Load the metadata file into R as a data frame and inspect its structure. Verify the presence of three mandatory columns: (1) 'sample' containing identifiers that match peaklist sample names, (2) 'individual' to track repeated measures or time series, and (3) at least one column representing experimental group or treatment. Check that all entries are non-null and that sample identifiers are unique or appropriately duplicated (if multiple samples per individual are expected). If batch information or concentration data are relevant to your study design, confirm those columns exist with valid values. Transform the metadata into a data frame or list structure conformable to MetaboShiny's ingestion format, then output it as CSV or an R object for the subsequent merge step.
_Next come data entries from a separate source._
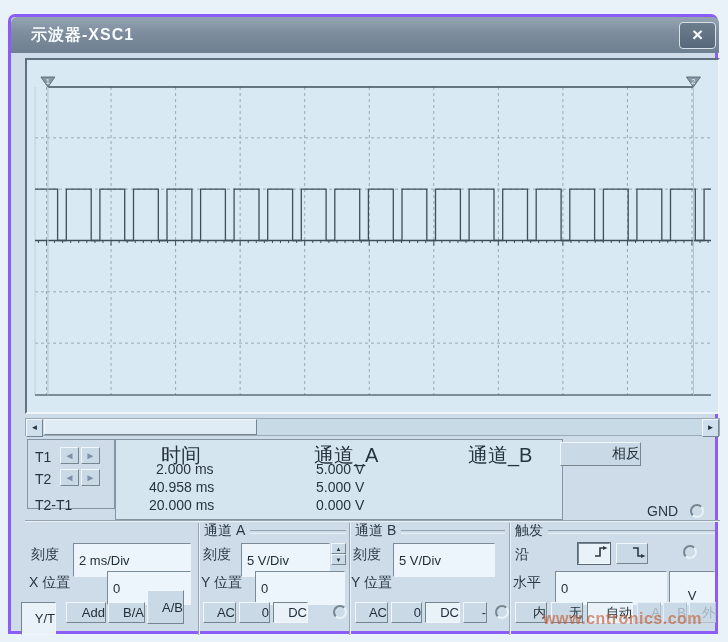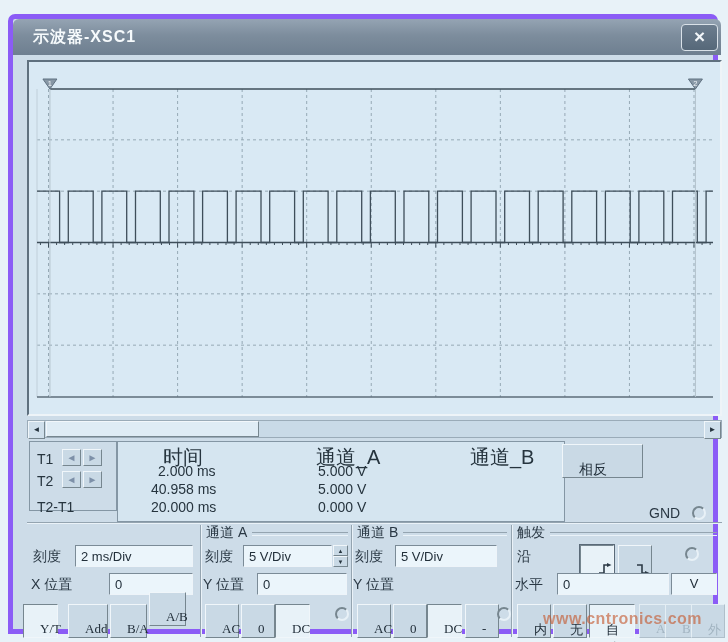--- a/index.html
+++ b/index.html
@@ -6,7 +6,7 @@
   body{width:728px;height:642px;position:relative;background:#e8f2f8;
        font-family:"Liberation Sans","DejaVu Sans",sans-serif;overflow:hidden}
   .abs{position:absolute;box-sizing:border-box}
-  #window{left:8px;top:14px;width:710px;height:620px;border:5px solid #8b5cf6;background:#cddce8;border-radius:7px 7px 0 0}
+  #window{left:8px;top:14px;width:710px;height:620px;border:3px solid #8b5cf6;background:#cddce8;border-radius:7px 7px 0 0}
   #titlebar{left:0;top:0;width:708px;height:36px;border-radius:6px 6px 0 0;
             background:linear-gradient(#95a4b3,#7d8d9d 45%,#6e7f90);display:flex;align-items:center}
   #title-text{color:#f6fafc;font-size:16px;font-weight:bold;margin-left:20px;letter-spacing:1px}

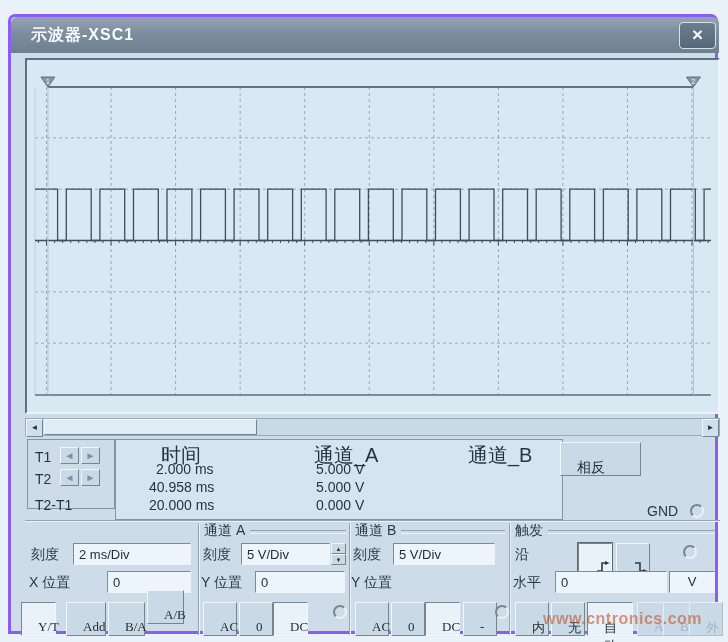--- a/index.html
+++ b/index.html
@@ -27,7 +27,7 @@
   .tarrow{width:19px;height:17px;padding:0;background:#c9d9e5;border:1px solid;border-color:#f0f6fa #76868f #76868f #f0f6fa;
           color:#7d90a8;font-size:10px;line-height:15px;text-align:center}
   .btn{background:#c9d9e5;border:1px solid;border-color:#f0f6fa #76868f #76868f #f0f6fa;
-       font-size:13px;color:#222f3a;text-align:left;padding:16px;font-family:Liberation Serif, serif;cursor:pointer}
+       font-size:13px;color:#222f3a;text-align:right;padding:0;font-family:Liberation Sans, sans-serif;cursor:pointer}
   .btn.big{font-size:14px}
   .pressed{background:#e8f2f8;border-color:#76868f #f0f6fa #f0f6fa #76868f}
   .disabled{color:#a2b4c1;border-color:#e4eef4 #b0bfca #b0bfca #e4eef4}

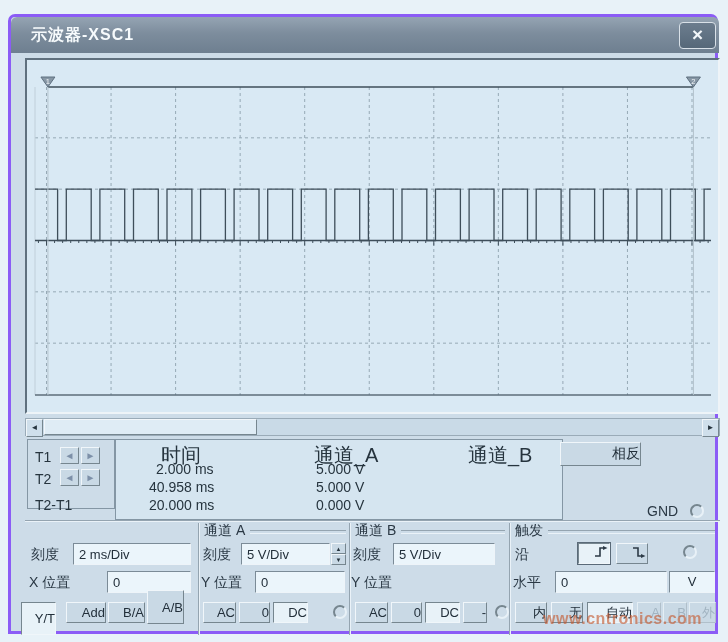--- a/index.html
+++ b/index.html
@@ -32,7 +32,7 @@
   .pressed{background:#e8f2f8;border-color:#76868f #f0f6fa #f0f6fa #76868f}
   .disabled{color:#a2b4c1;border-color:#e4eef4 #b0bfca #b0bfca #e4eef4}
   .fld{background:#ebf5fb;border:1px solid;border-color:#7b8b97 #eef4f9 #eef4f9 #7b8b97;
-       font-size:13px;color:#222f3a;padding:2px 5px;font-family:inherit;box-sizing:border-box;width:100%;height:100%}
+       font-size:13px;color:#222f3a;padding:16px 5px;font-family:inherit;box-sizing:border-box;width:100%;height:100%}
   .lbl{font-size:14px;color:#2a3844;white-space:nowrap}
   .ghead{display:flex;align-items:center;gap:5px}
   .gtitle{font-size:14px;color:#2a3844;white-space:nowrap}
Use the example metadata files in the repository's examples folder as reference for acceptable structure and column naming.

## Related tools

- **MetaboShiny** (Target application that ingests validated metadata; defines schema requirements and merge logic) — https://github.com/joannawolthuis/MetaboShiny
- **R** (Scripting environment for loading, inspecting, and transforming metadata data.frames)

## Examples

```
# In R: load and validate metadata
metadata <- read.csv('metadata.csv', row.names=1)
all(c('sample', 'individual', 'group') %in% colnames(metadata))
all(!is.na(metadata$sample)) && length(unique(metadata$sample)) == nrow(metadata)
```

## Evaluation signals

- All three mandatory columns ('sample', 'individual', experimental group) are present with no null values.
- Sample identifiers in the metadata column exactly match (or can be reconciled with) sample names in the m/z peaklist files after optional regex adjustment.
- Data types are correct: sample and individual identifiers are character/string; numerical fields (concentration, batch IDs) are numeric or integer.
- The validated metadata can be successfully merged with positive and negative peaklist data without errors during the file import step in MetaboShiny.
- Example metadata files from the repository can be loaded and validated using the same workflow without raising schema errors.

## Limitations

- MetaboShiny requires 'individual' column even for cross-sectional (non-repeated-measures) studies; if not present, it must be constructed (e.g., one individual per sample).
- The metadata file must be tab- or comma-delimited; format errors (e.g., embedded newlines, inconsistent delimiters) will cause parsing failures and are not automatically detected by schema checks alone.
- Sample name reconciliation relies on exact string matching or user-provided regex rules; partial mismatches between metadata sample IDs and peaklist file names will result in orphaned samples or m/z values.
- Metadata column names are case-sensitive; variations like 'Sample' vs 'sample' will not be recognized as the required 'sample' column.

## Evidence

- [readme] Required columns specification: "MetaboShiny, unless using the MetaboAnalyst format, requires an additional metadata table. This should minimally have a 'sample' column that contains the same sample identifiers used in the peak"
- [readme] Examples and reference location: "Examples of metadata formats are also present in the [inst/examples](./inst/examples) folder."
- [readme] Integration step and validation trigger: "5. Click on the arrow to merge peak data and metadata and convert them to a format that will serve as the input for the analyses."
- [readme] Optional regex reconciliation for sample naming: "4a. (optional) Input a regex string to to adjust peaklist names to metadata sample names - the match is removed from each name."
- [other] Source task finding on metadata validation: "Load the metadata file from the examples folder and validate its structure: confirm presence of required sample identifiers, batch information, and other metadata fields expected by MetaboShiny."